____ Data for this exercise

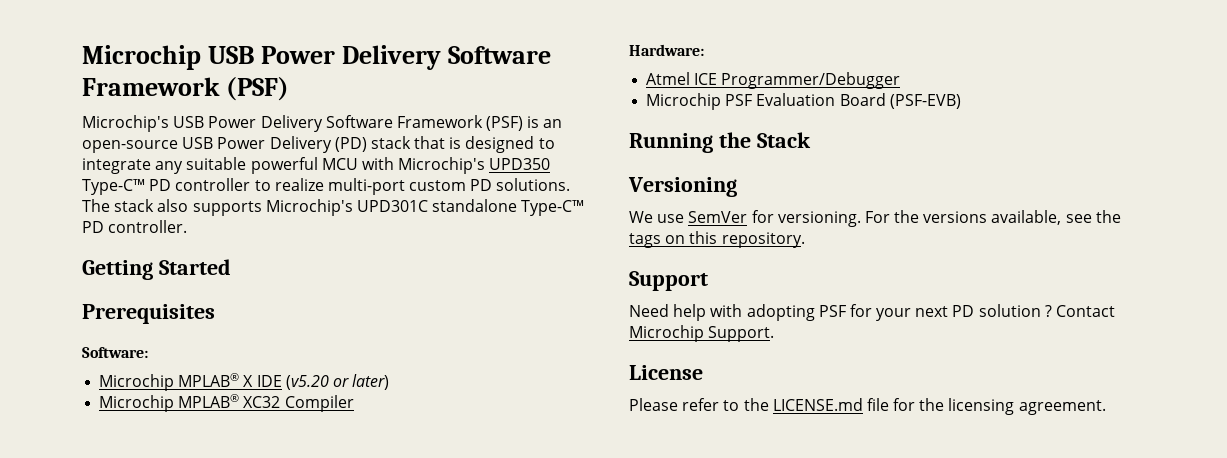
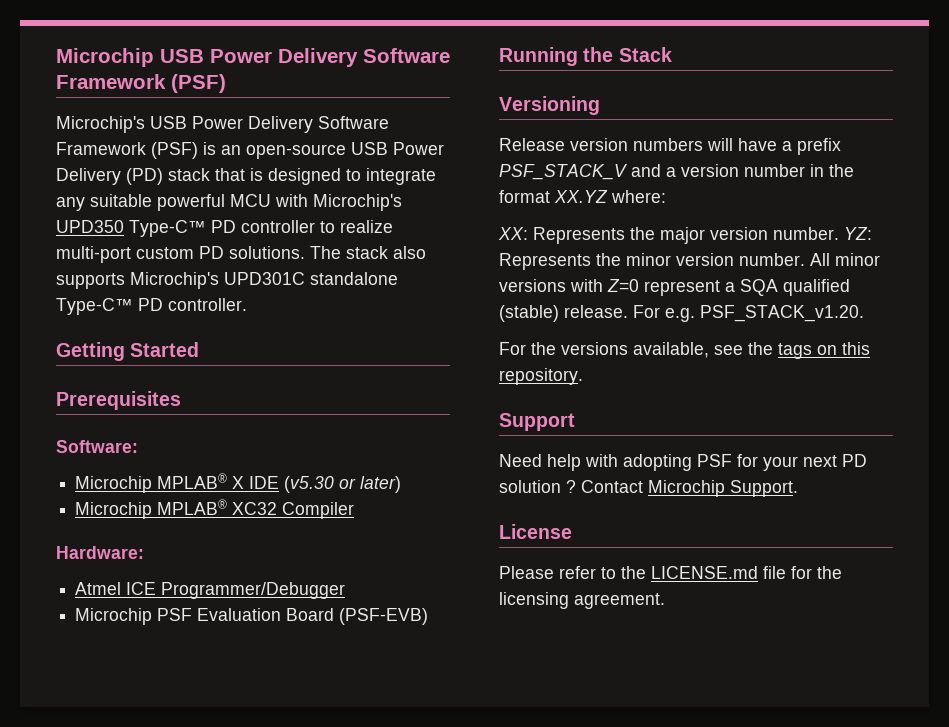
[285,375,329,390] (v5.20 -> [284,476,335,493] (v5.30
[629,210,861,227] We use SemVer for versioning. -> [499,138,841,155] [499,164,854,180] [499,190,666,203] [498,227,872,244] [499,253,880,270] [499,279,850,296] [499,305,864,322] Release version numbers will have a prefix PSF_STACK_V and a version number in the format XX.YZ where: // XX: Represents the major version number. YZ: Represents the minor version number. All minor versions with Z=0 represent a SQA qualified (stable) release. For e.g. PSF_STACK_v1.20. //

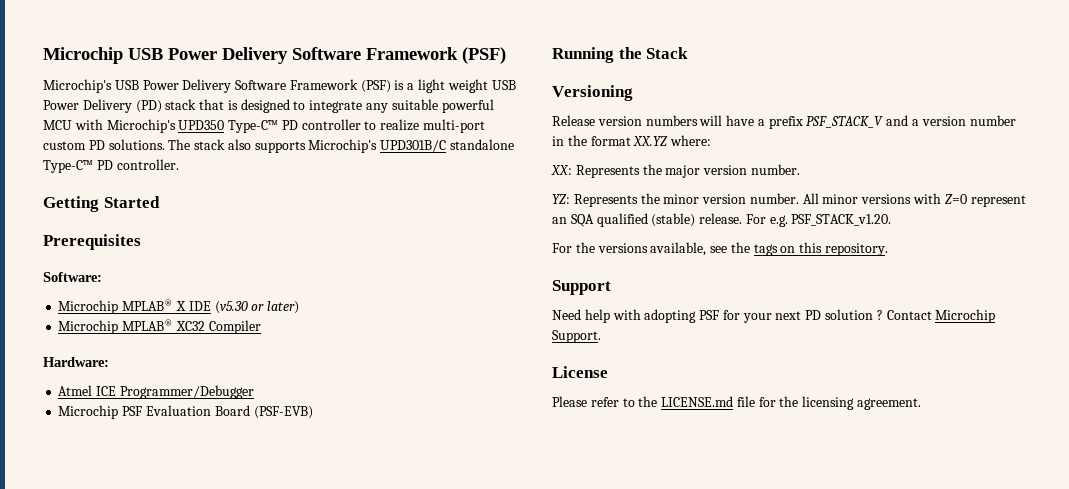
[221,144,346,159] an open-source -> [407,79,488,93] a light weight
[224,272,305,285] UPD301C -> [380,140,447,152] UPD301B/C
(839, 233) none -> (800, 169) //
[725,282,735,292] a -> [552,217,567,224] an

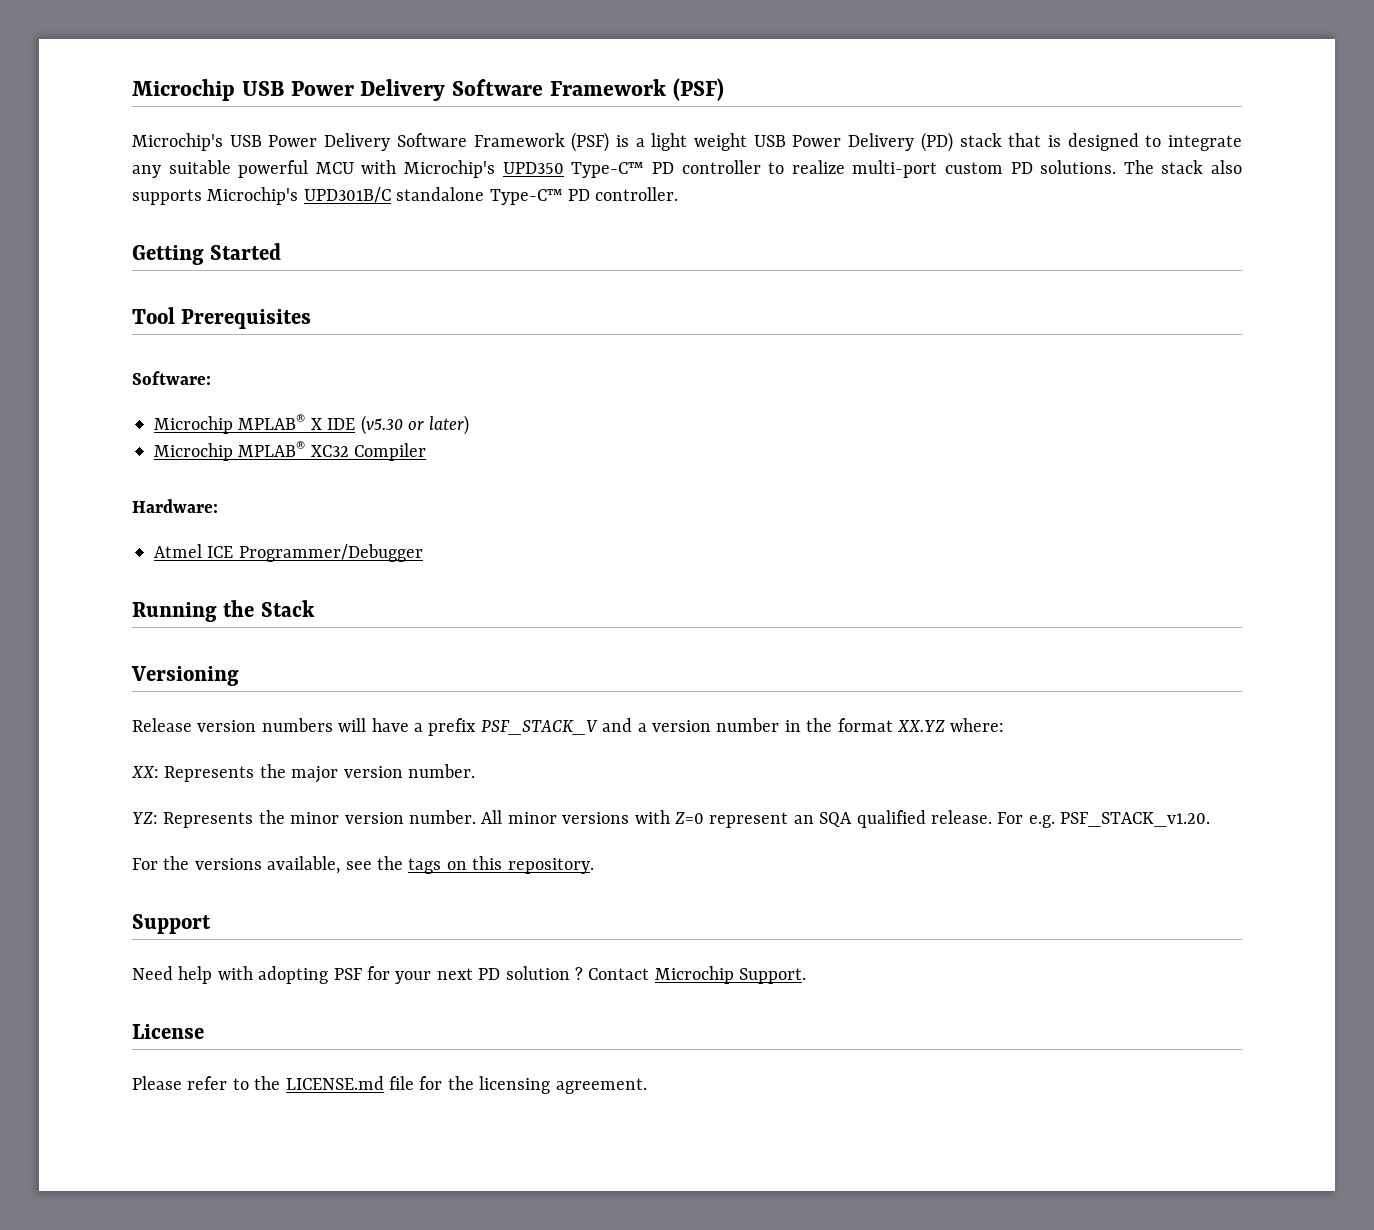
(160, 202) none -> [132,307,175,324] Tool
[58,405,313,419] // Microchip PSF Evaluation Board (PSF-EVB) -> (423, 553) none
[651,213,696,227] (stable) -> (926, 819) none

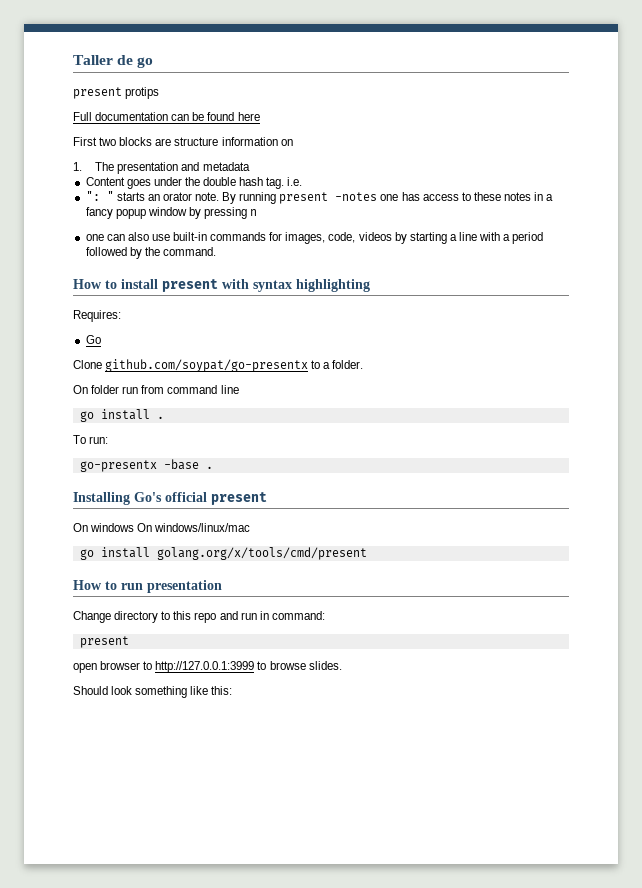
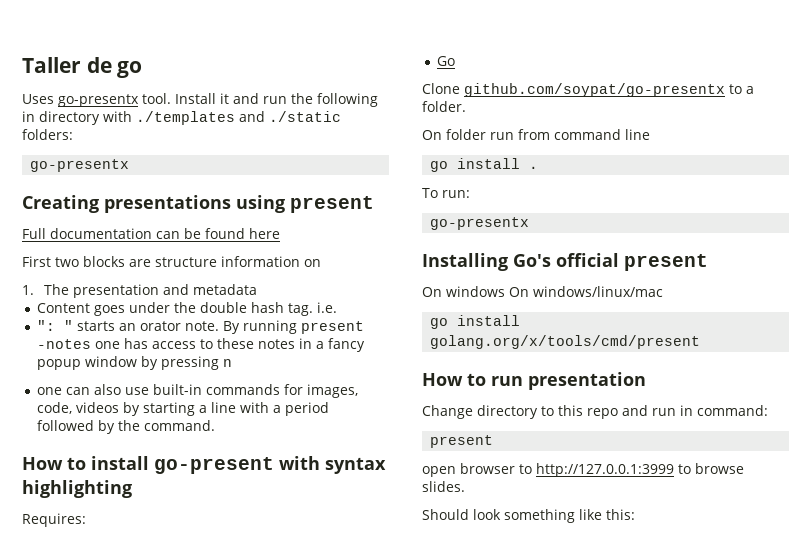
[73,87,160,99] present protips -> [22,93,378,107] [22,111,341,125] [22,129,73,140] [30,159,130,172] [22,195,374,213] Uses go-presentx tool. Install it and run the following in directory with ./templates and ./static folders: // go-presentx // Creating presentations using present
[162,279,218,292] present -> [154,457,274,474] go-present
[163,459,213,470] -base . -> (530, 223) none

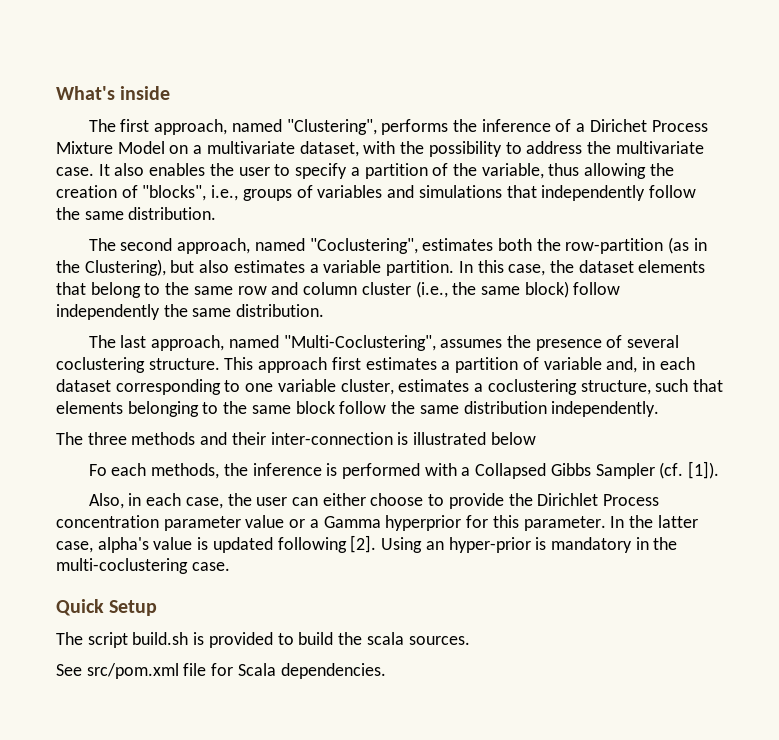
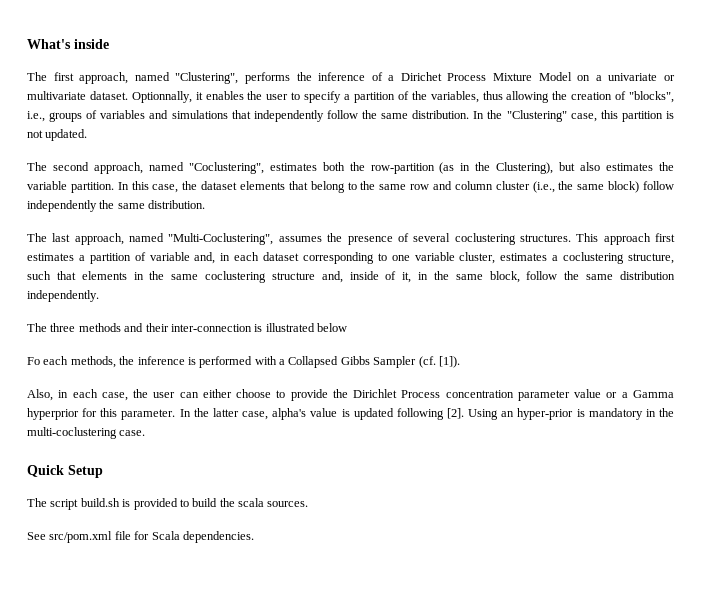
[206,141,704,157] [56,163,145,176] multivariate dataset, with the possibility to address the multivariate case. It also -> [608,73,675,81] [27,91,203,103] univariate or multivariate dataset. Optionnally, it
[481,163,544,179] variable, -> [430,91,479,103] variables,
(217, 213) none -> [473,110,674,122] [27,129,88,141] In the "Clustering" case, this partition is not updated.
[309,264,319,273] a -> [659,162,674,171] the
[148,358,220,370] structure. -> [519,234,571,242] structures.
[127,401,335,417] belonging to the same block -> [133,271,520,283] in the same coclustering structure and, inside of it, in the same block,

________

Transcribe every line from the one with "[163,459,213,470] -base . -> (530, 223) none" to the last line of the records above, exactly, excluding pictures.

[163,459,213,470] -base . -> (530, 223) none

[206,141,704,157] [56,163,145,176] multivariate dataset, with the possibility to address the multivariate case. It also -> [608,73,675,81] [27,91,203,103] univariate or multivariate dataset. Optionnally, it
[481,163,544,179] variable, -> [430,91,479,103] variables,
(217, 213) none -> [473,110,674,122] [27,129,88,141] In the "Clustering" case, this partition is not updated.
[309,264,319,273] a -> [659,162,674,171] the
[148,358,220,370] structure. -> [519,234,571,242] structures.
[127,401,335,417] belonging to the same block -> [133,271,520,283] in the same coclustering structure and, inside of it, in the same block,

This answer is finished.